有界閉領域
「今日は、お疲れ様でした。また明日、明後日とありますが、頑張ってやりきりましょう」








会長のありがたくない挨拶で、お開きになった。









「お疲れ様~。玲奈ちゃんどうだった?」









疲れたのか、生徒玄関でぐったりして座っている玲奈に、先程会長から配られた缶ジュースを差し出す。
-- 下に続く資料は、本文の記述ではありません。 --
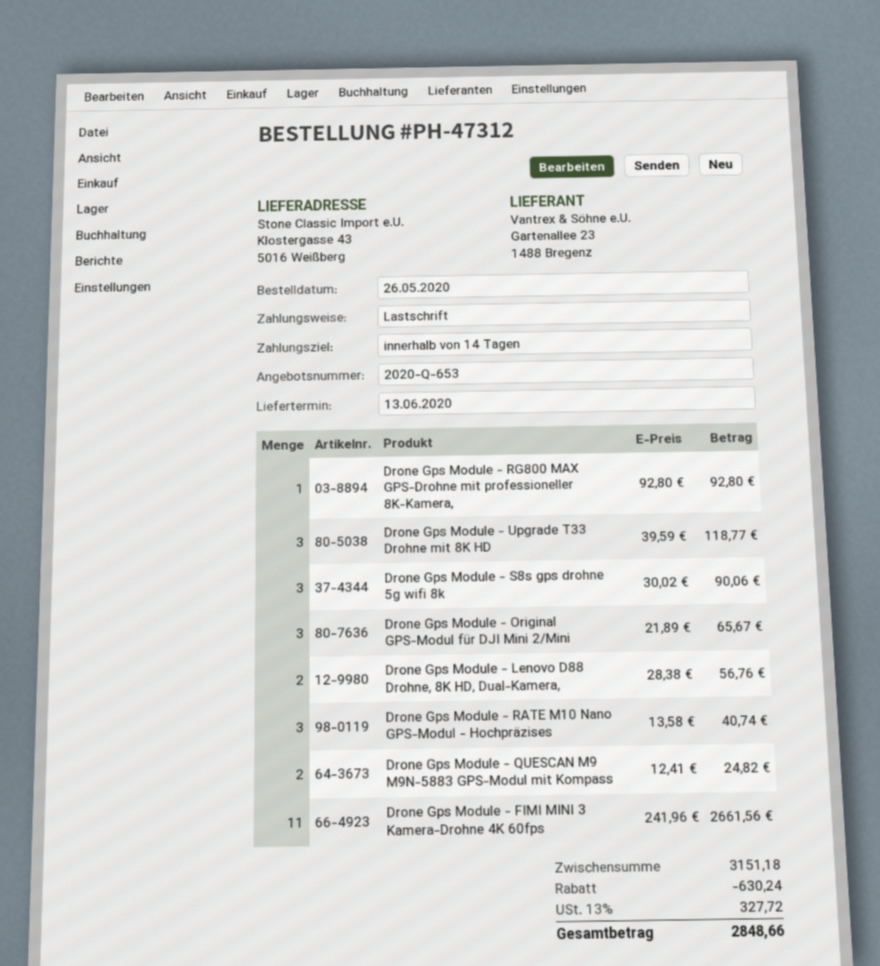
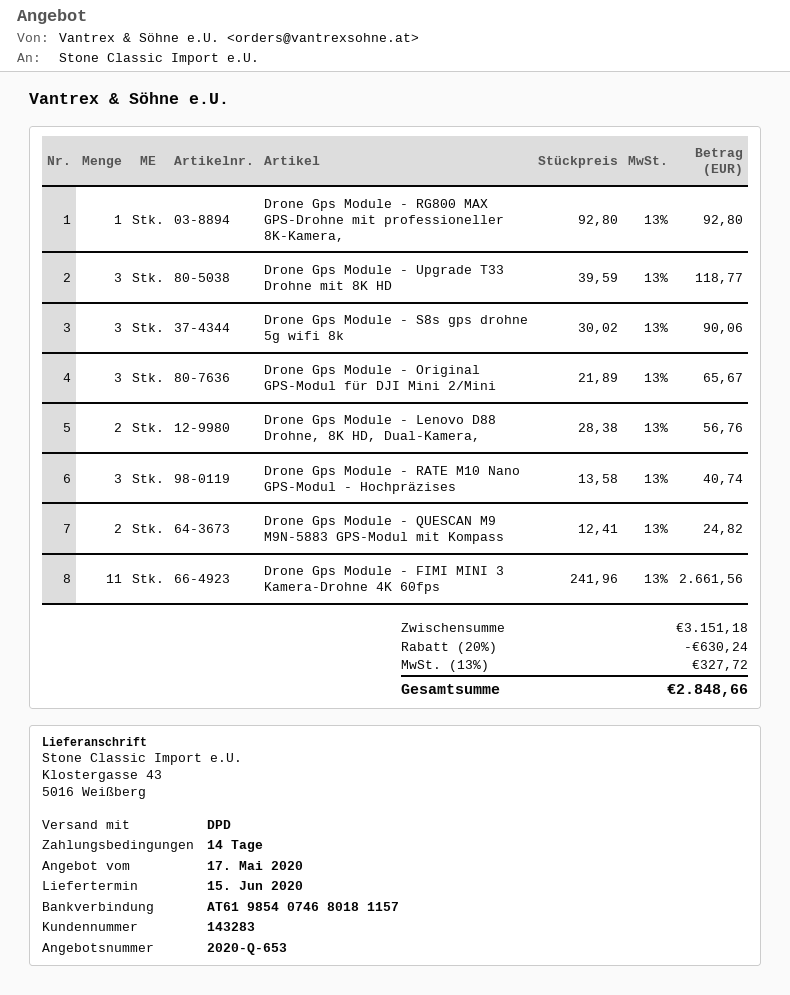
delivery date: 2020-06-13 -> 2020-06-15

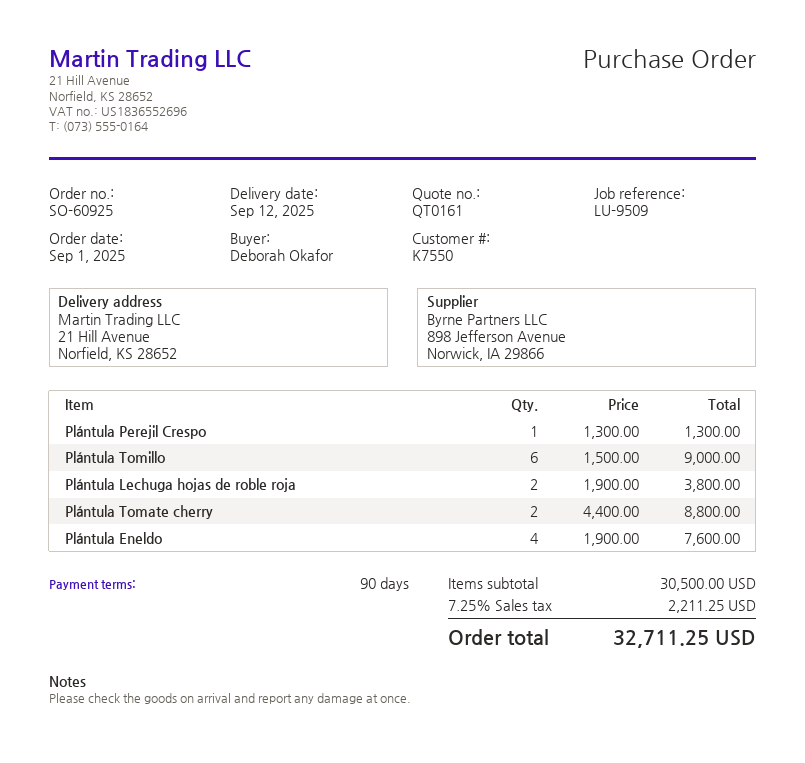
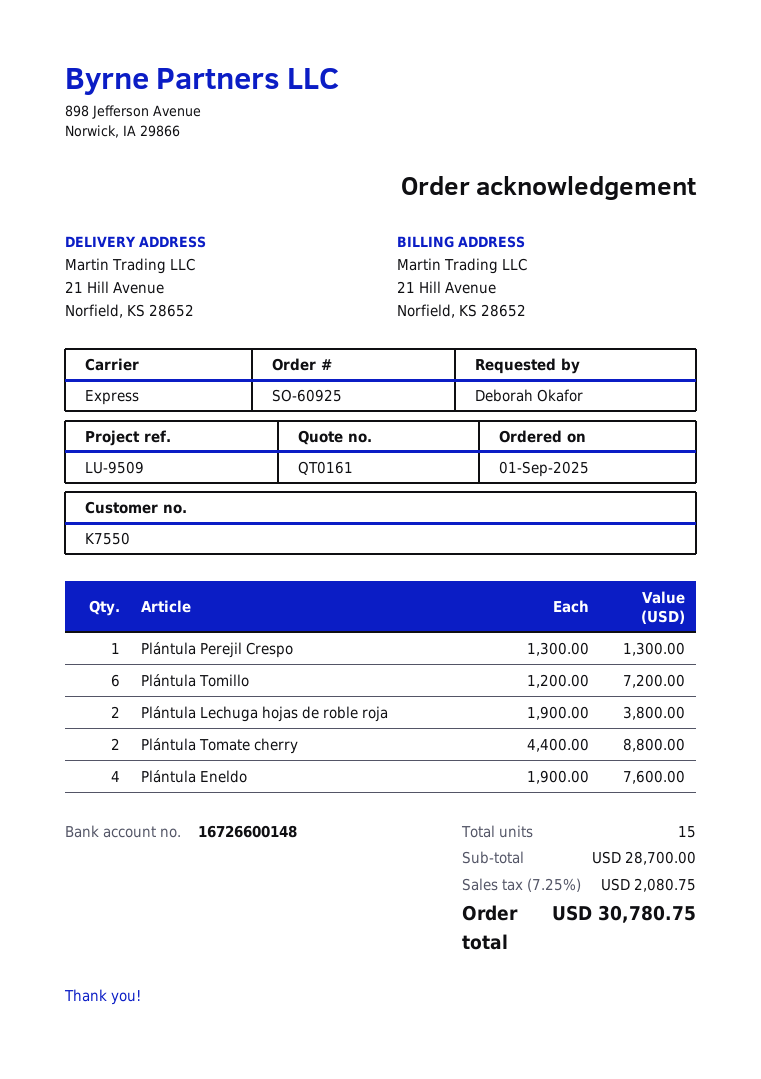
Plántula Tomillo: 6 x 1500.00 = 9000.00 -> 6 x 1200.00 = 7200.00
subtotal: 30500.00 -> 28700.00
tax: 7.25% = 2211.25 -> 7.25% = 2080.75
total: 32711.25 -> 30780.75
「サンキュ~。もうクタクタ。イマドキの中学生って本当、遠慮がないから困る」








「確かに。」








「リョウはアイドルか?ってぐらい、ガンガンに攻めて来るから、弥生ちゃんと私で壁よ、壁。とにかく、リョウに近づけないようにがっちりガードさせてもらいました」




   



   想像つくな~。



   


   さっき見ただけでも、すごい人数だったし。



  


    今頃リョウは・・・・すっごく不機嫌だなたぶん。







「会長に頼んで、サポート増やしたほうがイイかな・・・」








「とっくに頼みました。で、3年の強面女子3人追加したら少しだけましになったけど、それでも、あのツラでしょ?遠くから目立つ目立つ。寄ってくる寄ってくる。お前らはハイエナかってね。」








玲奈ちゃん、かなり気がたっている様子。









「リョウも途中でマジギレしちゃって・・・戸塚さんがいなかったら本当にやばかったよ。」








「そう・・・」



   



   小、中、高と同じだから、リョウの扱いを心得ているって訳か。








「ごめん。彼女の前で言うことじゃなかったね・・・」








「ううん。私なんて最近付き合いだしたばっかりだし、リョウの事そんなに知らないから、戸塚さんがいてくれて良かったと思うよ」








「うん。そうだね」







「そうそう」








真由が気にしていない様子でにこっと笑ったので、玲奈も少しだけ安心した。








「戸塚さんは?」








「塾?用事?だったかな。急ぐからって帰ったよ」



   



   そっか。


   
  



 未だに2人の関係がどういうものなわからないけど、ブチ切れたリョウをなだめてくれたのは、本当にありがたい。



   



   私じゃ、絶対無理だから。








ところで、リョウは?と目で探す。








会長と何か話している様子だが、こちらから見てもかなり疲れている感じだ。








この後も、真由にはまだ雑用が残っている。




   



毎日一緒に帰っていたけど、疲れているみたいだし、今日は先に帰ってもらおうかな。




   




玲奈は先に帰るみたいだし、書記室は使いたいから鍵だけもらっておこう。








「鍵は、職員室には持っていかなくていいよ。明日返してもらえばいいから。」








『じゃ~ね』と玲奈はゆっくり立ち上がり、教室へと向かって行った。








会長との話が終わったのか、リョウが真由の方に向かって歩いてくる。








「私、まだ仕事残っているんだ。遅くなりそうだし、先に帰った方がいいよ?」




   




   疲れきった顔している。


   
   



   無理もないか、さっき見ただけであれだからね・・・







「書記室で?」







「あ、うん。残ってこれの打ち込み」








案内の時、記入された書類を中学別に並べ、パソコンに打ち込まなければならない。







面倒な仕事だ。








でもみんなよりは、肉体労働じゃないから、このぐらい仕方ないか・・・








「じゃ~、行こうぜ」







「あ・・・うん」






『疲れたから帰る』と言うのかと思ったのに、予想外だった。